* **Exercise**: Each line that contains the word "letter" is to be copied from the records below.

::: Data for this task

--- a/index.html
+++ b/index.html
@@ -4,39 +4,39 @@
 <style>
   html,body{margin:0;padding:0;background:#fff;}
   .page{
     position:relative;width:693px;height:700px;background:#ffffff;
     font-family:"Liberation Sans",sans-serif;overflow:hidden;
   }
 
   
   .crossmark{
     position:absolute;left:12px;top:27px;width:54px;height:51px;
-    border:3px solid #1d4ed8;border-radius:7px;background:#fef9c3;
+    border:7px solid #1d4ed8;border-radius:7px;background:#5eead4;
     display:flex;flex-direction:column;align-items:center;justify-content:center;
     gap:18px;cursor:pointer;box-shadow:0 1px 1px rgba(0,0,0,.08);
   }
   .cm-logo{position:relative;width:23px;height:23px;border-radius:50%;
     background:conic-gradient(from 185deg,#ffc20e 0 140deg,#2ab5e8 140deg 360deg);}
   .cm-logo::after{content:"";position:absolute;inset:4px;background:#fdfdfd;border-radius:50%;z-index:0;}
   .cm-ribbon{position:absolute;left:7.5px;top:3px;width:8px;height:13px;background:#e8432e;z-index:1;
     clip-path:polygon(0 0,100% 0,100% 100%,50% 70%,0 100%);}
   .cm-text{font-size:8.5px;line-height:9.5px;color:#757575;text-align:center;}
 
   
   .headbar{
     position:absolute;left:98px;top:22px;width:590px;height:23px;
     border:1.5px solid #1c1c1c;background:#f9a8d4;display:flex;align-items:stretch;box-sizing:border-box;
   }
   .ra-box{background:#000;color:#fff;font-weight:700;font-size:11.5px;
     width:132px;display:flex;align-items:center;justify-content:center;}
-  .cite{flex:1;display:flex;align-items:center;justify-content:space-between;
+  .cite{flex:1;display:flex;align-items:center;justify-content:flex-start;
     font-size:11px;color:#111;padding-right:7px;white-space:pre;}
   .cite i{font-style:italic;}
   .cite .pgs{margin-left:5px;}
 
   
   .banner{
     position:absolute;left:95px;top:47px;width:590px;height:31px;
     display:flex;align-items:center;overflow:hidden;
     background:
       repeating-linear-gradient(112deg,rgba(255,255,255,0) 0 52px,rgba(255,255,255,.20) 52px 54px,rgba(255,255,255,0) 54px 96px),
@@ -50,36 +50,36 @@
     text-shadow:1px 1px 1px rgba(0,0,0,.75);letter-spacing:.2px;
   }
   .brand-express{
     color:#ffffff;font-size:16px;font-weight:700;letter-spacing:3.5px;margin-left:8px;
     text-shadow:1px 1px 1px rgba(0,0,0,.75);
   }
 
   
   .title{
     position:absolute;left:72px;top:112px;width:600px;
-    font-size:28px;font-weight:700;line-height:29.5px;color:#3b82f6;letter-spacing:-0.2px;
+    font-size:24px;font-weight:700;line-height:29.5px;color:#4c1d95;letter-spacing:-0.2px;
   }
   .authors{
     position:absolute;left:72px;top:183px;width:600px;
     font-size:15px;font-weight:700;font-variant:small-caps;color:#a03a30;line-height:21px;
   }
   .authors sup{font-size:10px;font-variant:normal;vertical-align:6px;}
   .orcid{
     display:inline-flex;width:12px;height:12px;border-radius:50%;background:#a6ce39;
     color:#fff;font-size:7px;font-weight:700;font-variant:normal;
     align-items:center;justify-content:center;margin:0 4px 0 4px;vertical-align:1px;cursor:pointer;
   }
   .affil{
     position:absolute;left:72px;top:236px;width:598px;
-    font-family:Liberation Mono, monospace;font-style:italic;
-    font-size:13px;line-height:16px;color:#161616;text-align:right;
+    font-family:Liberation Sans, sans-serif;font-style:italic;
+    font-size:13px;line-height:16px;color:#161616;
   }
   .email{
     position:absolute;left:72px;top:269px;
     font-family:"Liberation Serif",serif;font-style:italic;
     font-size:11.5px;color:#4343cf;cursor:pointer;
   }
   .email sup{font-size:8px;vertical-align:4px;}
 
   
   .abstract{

::::::
::: Data for this task

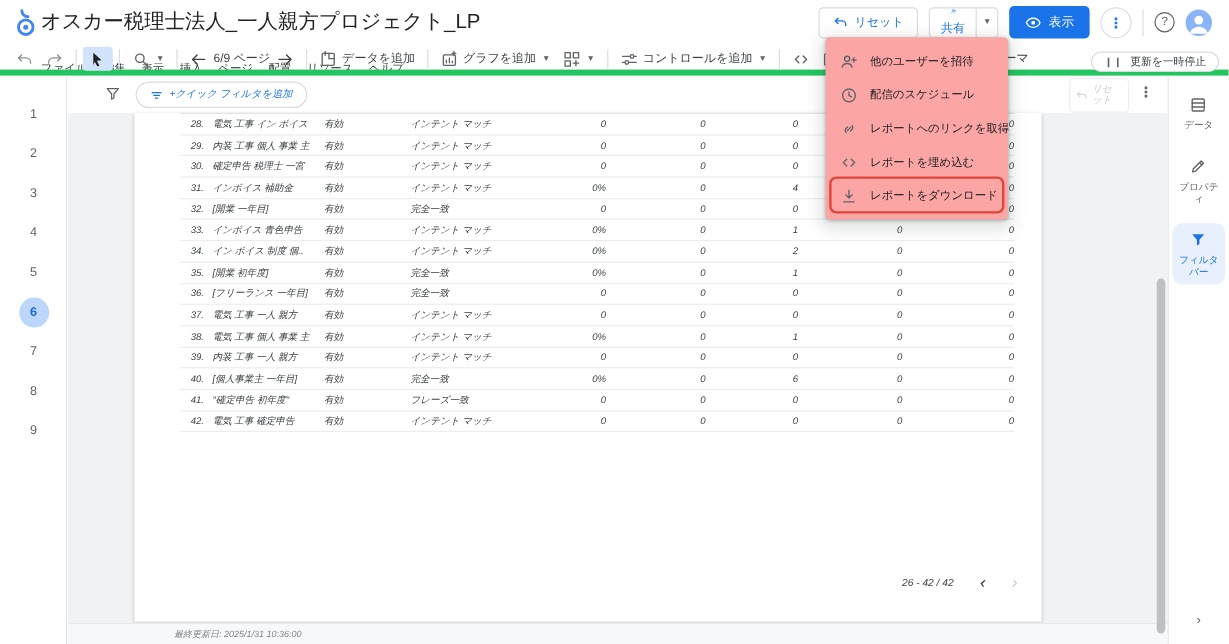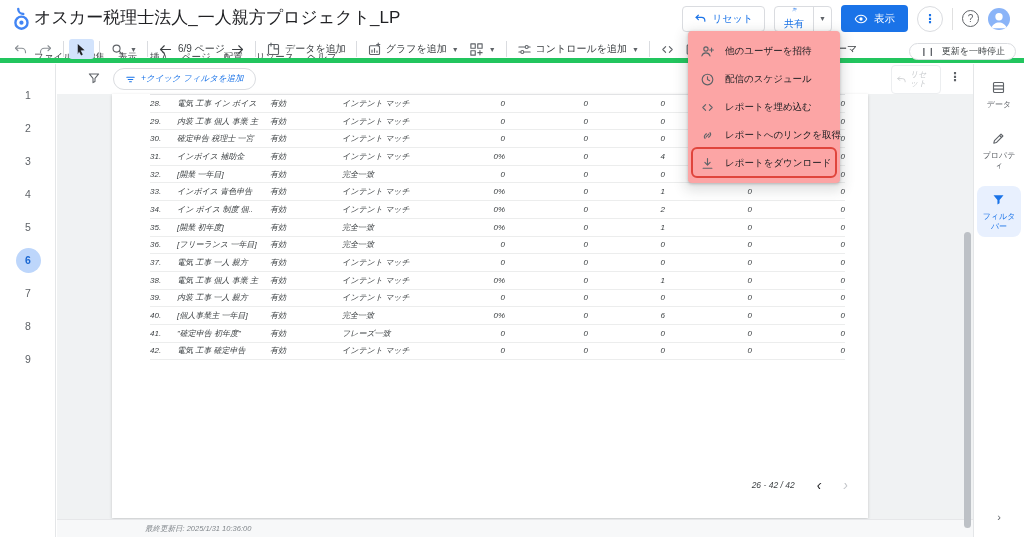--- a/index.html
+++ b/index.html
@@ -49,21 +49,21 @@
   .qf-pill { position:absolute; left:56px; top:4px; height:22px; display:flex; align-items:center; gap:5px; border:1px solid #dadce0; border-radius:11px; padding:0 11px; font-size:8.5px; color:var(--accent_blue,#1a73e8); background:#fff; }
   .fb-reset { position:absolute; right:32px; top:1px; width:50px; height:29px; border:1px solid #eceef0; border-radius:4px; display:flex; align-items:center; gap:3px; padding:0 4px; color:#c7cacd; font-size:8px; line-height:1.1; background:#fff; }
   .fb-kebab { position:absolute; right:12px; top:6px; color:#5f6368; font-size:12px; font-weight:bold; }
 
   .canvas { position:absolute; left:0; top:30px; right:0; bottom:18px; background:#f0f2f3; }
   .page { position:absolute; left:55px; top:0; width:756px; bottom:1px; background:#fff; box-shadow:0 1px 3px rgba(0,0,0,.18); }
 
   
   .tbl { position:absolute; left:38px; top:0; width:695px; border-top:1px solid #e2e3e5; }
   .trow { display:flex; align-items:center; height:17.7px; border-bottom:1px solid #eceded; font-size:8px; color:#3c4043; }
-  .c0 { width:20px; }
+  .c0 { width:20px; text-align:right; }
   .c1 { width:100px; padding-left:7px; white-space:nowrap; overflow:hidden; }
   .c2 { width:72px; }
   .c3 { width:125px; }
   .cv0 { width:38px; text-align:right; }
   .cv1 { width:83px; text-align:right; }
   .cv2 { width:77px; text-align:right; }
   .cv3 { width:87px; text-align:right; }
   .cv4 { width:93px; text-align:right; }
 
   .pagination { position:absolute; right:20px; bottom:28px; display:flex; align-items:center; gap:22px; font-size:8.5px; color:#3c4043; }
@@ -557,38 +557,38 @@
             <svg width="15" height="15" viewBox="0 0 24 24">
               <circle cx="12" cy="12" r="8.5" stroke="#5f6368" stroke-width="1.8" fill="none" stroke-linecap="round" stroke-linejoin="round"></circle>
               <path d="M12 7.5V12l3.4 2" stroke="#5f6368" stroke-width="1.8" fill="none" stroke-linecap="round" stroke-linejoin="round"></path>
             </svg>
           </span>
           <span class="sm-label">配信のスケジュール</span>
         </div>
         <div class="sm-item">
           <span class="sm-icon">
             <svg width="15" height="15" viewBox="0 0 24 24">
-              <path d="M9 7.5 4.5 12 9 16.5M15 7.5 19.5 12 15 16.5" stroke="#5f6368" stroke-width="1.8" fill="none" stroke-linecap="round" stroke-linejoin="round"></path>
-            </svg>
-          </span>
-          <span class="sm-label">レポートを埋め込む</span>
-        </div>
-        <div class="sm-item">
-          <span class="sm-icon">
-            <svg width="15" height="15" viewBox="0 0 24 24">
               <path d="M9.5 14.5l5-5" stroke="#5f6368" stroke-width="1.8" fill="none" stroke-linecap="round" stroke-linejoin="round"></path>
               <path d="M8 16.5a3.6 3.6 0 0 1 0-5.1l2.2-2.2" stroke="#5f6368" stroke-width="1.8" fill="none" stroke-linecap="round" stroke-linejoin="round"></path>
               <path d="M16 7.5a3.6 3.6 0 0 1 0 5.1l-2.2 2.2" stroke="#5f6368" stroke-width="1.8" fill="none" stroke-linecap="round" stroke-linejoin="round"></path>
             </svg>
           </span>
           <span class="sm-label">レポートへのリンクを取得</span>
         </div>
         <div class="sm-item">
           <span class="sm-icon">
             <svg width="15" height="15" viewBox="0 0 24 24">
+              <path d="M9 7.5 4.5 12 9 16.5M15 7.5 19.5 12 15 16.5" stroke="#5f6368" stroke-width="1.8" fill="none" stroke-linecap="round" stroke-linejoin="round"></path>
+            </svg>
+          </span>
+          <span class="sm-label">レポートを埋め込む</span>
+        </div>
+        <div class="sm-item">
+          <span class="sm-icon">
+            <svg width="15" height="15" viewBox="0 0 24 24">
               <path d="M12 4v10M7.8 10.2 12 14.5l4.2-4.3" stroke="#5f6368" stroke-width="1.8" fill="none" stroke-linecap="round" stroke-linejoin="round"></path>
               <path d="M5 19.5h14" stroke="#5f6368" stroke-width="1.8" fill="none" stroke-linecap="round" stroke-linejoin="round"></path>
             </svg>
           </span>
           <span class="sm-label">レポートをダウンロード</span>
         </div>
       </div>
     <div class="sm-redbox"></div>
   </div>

::::::

* **Finished exercise**:
     text-shadow:1px 1px 1px rgba(0,0,0,.75);letter-spacing:.2px;
     color:#ffffff;font-size:16px;font-weight:700;letter-spacing:3.5px;margin-left:8px;
-    font-size:28px;font-weight:700;line-height:29.5px;color:#3b82f6;letter-spacing:-0.2px;
+    font-size:24px;font-weight:700;line-height:29.5px;color:#4c1d95;letter-spacing:-0.2px;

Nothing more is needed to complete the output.